Buthidaung: Some remote Buddhist villages in southern Buthidaung Township, 80 miles north of Sittwe, are under threat of damage due to the rampant Muslim robbers in the area, report local people widely.


A villager in Kwe Gomaw Village said, "The authority is not protecting our village right now. So many families are thinking of moving to more safe places like downtown Buthidaung, where many army battalions are stationed."

The village of Kwe Gomaw is located near Nyung Chaung Nasaka outpost in southern Buthidaung Township, and the village was hit by dacoits on 1 January, 2011.

"At 12 pm on 1 January, around 30 armed Muslim robbers surrounded our village. After that the robbers entered our village and robbed property from all the houses one by one. When a villager refused to give over his property, a robber beat him with his gun and injured his head. Properties worth 3 million kyat were taken by the robbers," the villager said.

After the robbers left the village, they hit another Buddhist village in the area, Thein Daung Byint, where many people of the Dynet tribes are living.

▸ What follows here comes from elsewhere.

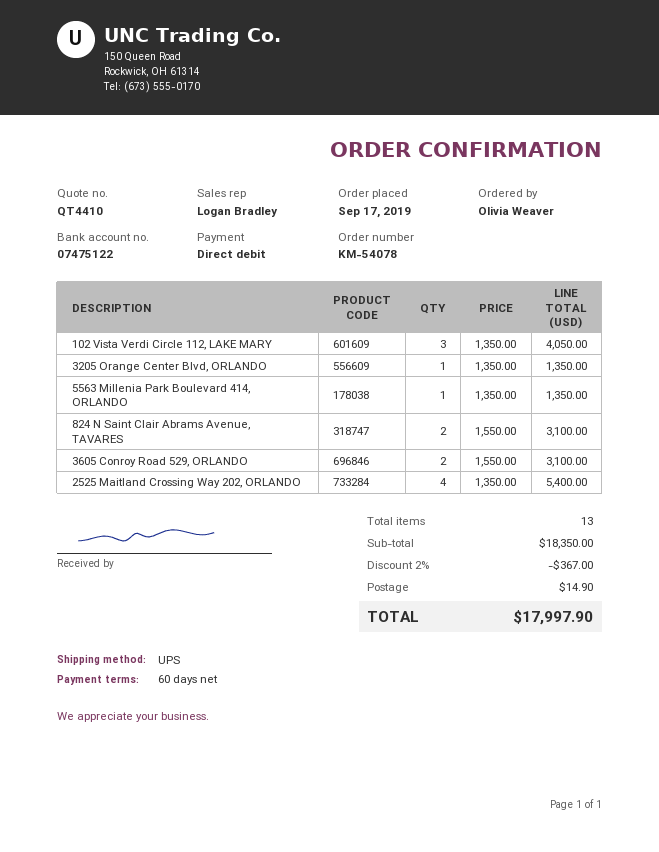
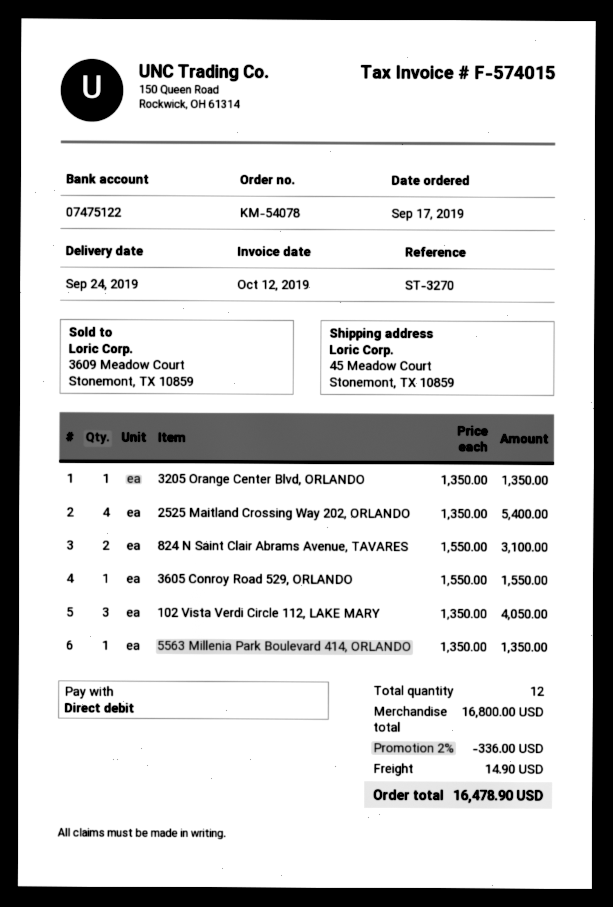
3605 Conroy Road 529, ORLANDO: 2 x 1550.00 = 3100.00 -> 1 x 1550.00 = 1550.00
total quantity: 13 -> 12
subtotal: 18350.00 -> 16800.00
discount: 2% = 367.00 -> 2% = 336.00
total: 17997.90 -> 16478.90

During the second attack, the village chairman's wife was severely wounded when some of the robbers opened fire on villagers who were trying to fight back against them. The woman is now hospitalized in Buthidaung in critical condition, although her condition is improving.

A villager from Thein Daung Byint said, "We are now afraid to live in our village because we have no safety, despite that our village is located in inner Buthidaung Township, not in the border area. Moreover, when we informed the Nasaka officers about the robber, the officers beat us because were unable to defend ourselves against the robbers. Now we are facing many difficulties living in our village."

During December, 2010, a large robbery also took place in Shwet Bying Village under Zaydi Bying circle in Rathidaung Township. The villagers lost 30 million kyat of property. The robbery was also committed by a group of armed Muslim dacoits.

The Muslim robbers have never robbed any Muslim villages in the area, having so far only struck Buddhist villages in Buthidaung Township. Because of this, many ordinary citizens, including those in the Muslim community, are anxious that the robberies might foment conflict and lead to riots among the people in the area.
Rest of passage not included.